Reportagem de Yolanda de Paula Filha para a revista Sétimo Céu em 1977 


Ela tem uma voz quase sensual que aumenta e diminui de tom. As palavras saem com calma, como se pensasse alto. De vez em quando, a famosa gargalhada que todos conhecem. Consciência de si, Elke Maravilha tem de sobra. Sabe que sua figura deslumbrante, colorida, esfuziante, ilumina como o sol qualquer ambiente. Talvez por isso a sutileza ao declarar que prefere dias chuvosos: “Não gosto do sol, não preciso dele.” A sua maneira de ser, sempre fantasiada e com um sorriso que ninguém sabe se é de ironia ou de alegria, ela diz que é “para mostrar que a vida é cor-de-rosa apesar de tudo”.

Seu nome verdadeiro é Elke Georgievna Grunnup, filha de pai russo e mãe alemã. Nasceu em Leningrado e por problemas políticos, seu pai veio para o Brasil cuidar de uma fazenda em Itabira, interior de Minas Gerais. Em contato com a terra e com os bichos, Elke foi aprendendo o que é a vida através da observação da natureza. Em casa, a educação era rígida. Debaixo do pau. E o medo de apanhar, a fazia ser igual ao super-homem. “Em casa, eu era obrigada a jogar três partidas de xadrez por dia. Se eu quisesse ver um filme que fosse adaptado de um livro, teria que ler o livro primeiro, para depois assistir ao filme. Ruim, não é? Muita ditadura, não é? Mas sabe, amor, eu tirava de letra, tudo bem. Para mim esse esquema funcionou muito bem, tinha que ser assim. Para os meus irmãos não: porque, se não fosse assim, eu não ia prestar para a humanidade não, sabe? Eu tinha medo de tudo, muito sensível, não tinha disciplina de cabeça. Mais ou menos fiquei invulnerável. Hoje para mim pode vir até guerra que eu vou dar risada. Vou tirar partido dela.”

(Foto: Reprodução/TPM)



A descoberta do sexo

“Meu primeiro contato sexual foi aos 16 anos, em Belo Horizonte. Agora, a primeira sensação de prazer foi por uma mesa, quando tinha seis anos. Encostei na mesa por acaso e senti uma sensação estranha. Depois, pelos boiadeiros e motoristas do meu pai. Ah, eu tinha muita atração por Tarzan. Dormia abraçada ao travesseiro, pensando que era o Tarzan.”

“Agora, o primeiro cara mesmo foi um homem rico, olha que coisa. Nunca mais tive um homem rico, graças a Deus. Ai que saco que é um homem rico. Mas ele era legal, gostava muito dele, mas não podia durar.”

(Fotomontagem/Reprodução)


Ele era casado?

“Nunca transo com homem casado.
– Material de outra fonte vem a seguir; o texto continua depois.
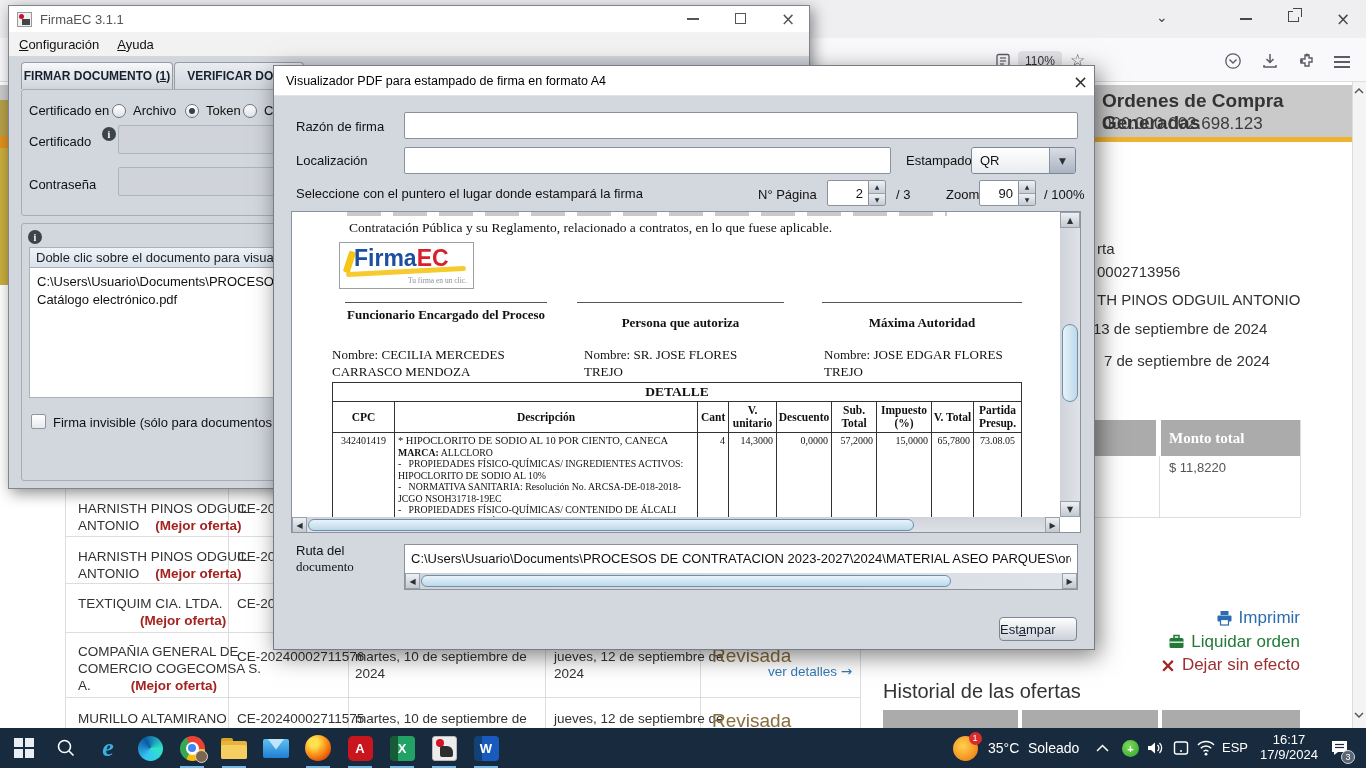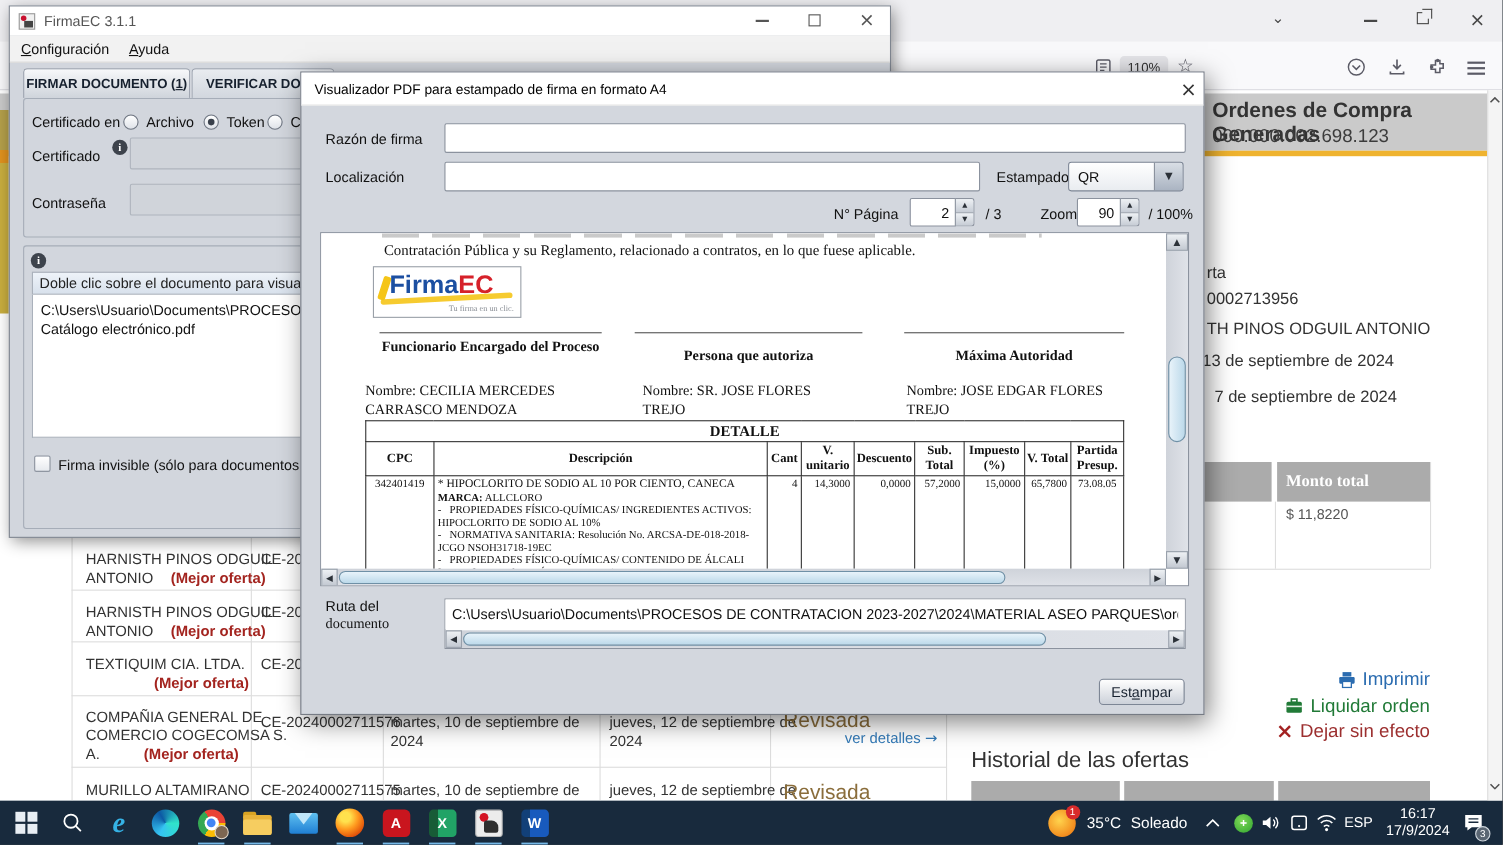"Seleccione con el puntero el" div.abs { html: none -> <div>Seleccione con el puntero el lugar donde estampará la firma</div> }
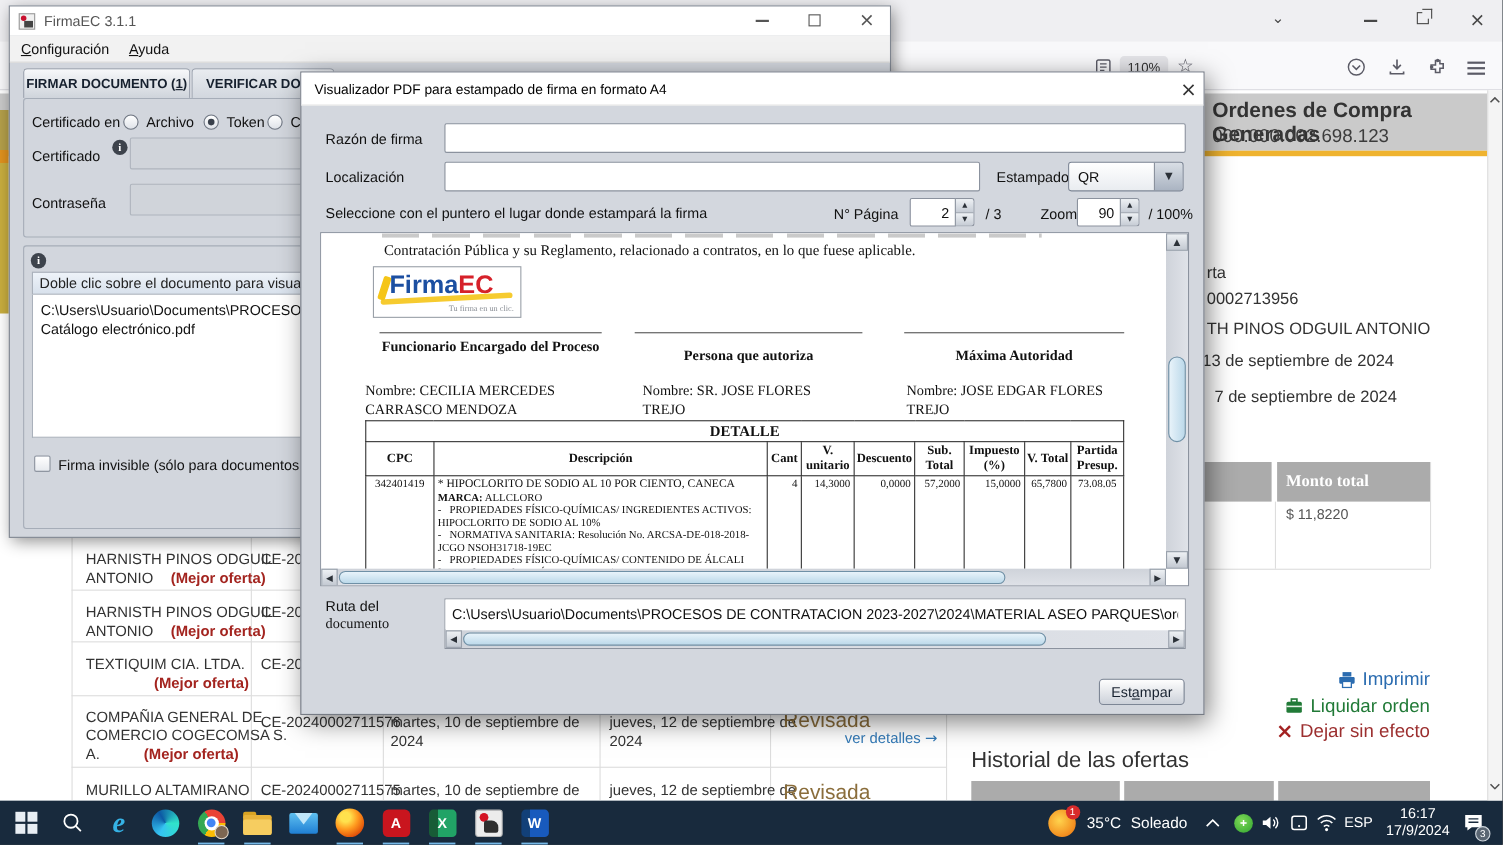"Estampar" .nimbus-btn { justify-content: center -> flex-start }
Homem casado para mim é mulher. É um preconceito meu, não transo porque gosto de homem para mim, integral. E homem casado já tem rabo preso, não é? Não gosto da metade das coisas. Gosto de tudo inteiro, então não entro. Homem casado nunca transei. Nunca.”

“Depois da primeira experiência sexual, segui uma vida normal. Não foi curiosidade, foi amor mesmo. Eu já sabia como era ir para a cama com um homem. Quem mora na roça vê muito cavalo tendo relações sexuais, muito gato, muito cachorro. E a gente tá ali assistindo. Então não tem curiosidade. Depois teve uma época de abstinência sexual muito grande. Porque de vez em quando tenho essas fases de abstinência e entro numa mais espiritual. Depois volto a ativa, tcham, de mergulho, ah ah ah. Não sei como é a vida dos outros para saber se a minha vida sexual é normal. Mas é normal sim. Satisfaço bem ao homem, e se satisfação é dos dois, acho que só pode ser normal. Não sei se sou boa de cama. Para certos homens sim, para certos homens não.”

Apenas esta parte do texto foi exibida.